Version difference data
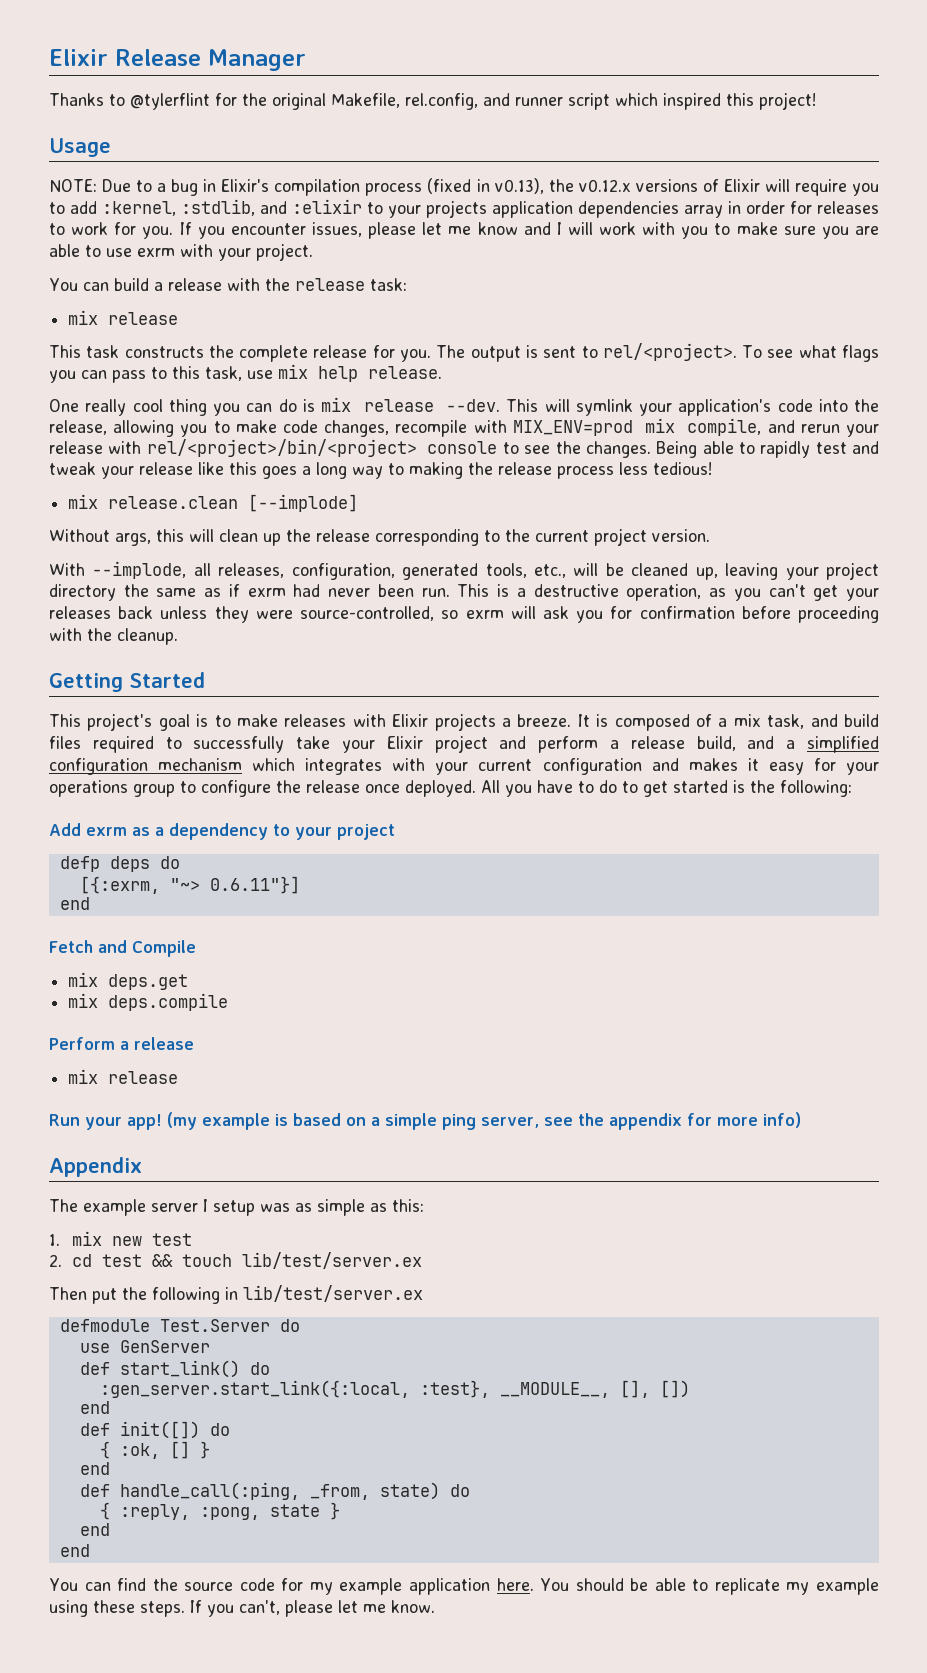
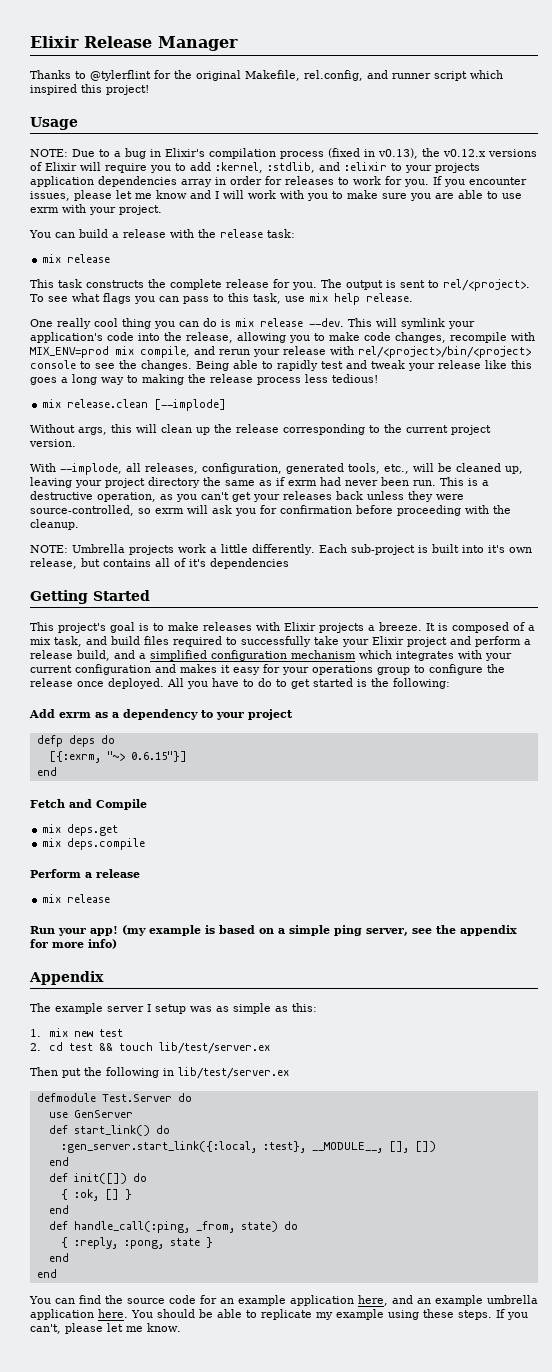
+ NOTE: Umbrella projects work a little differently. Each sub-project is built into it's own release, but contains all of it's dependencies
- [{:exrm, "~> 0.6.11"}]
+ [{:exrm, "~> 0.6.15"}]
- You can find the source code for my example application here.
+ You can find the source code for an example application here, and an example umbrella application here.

Task instructions:
Search the data for "example". Copy each line that has it.

Answer to the exercise:
- You can find the source code for my example application here.
+ You can find the source code for an example application here, and an example umbrella application here.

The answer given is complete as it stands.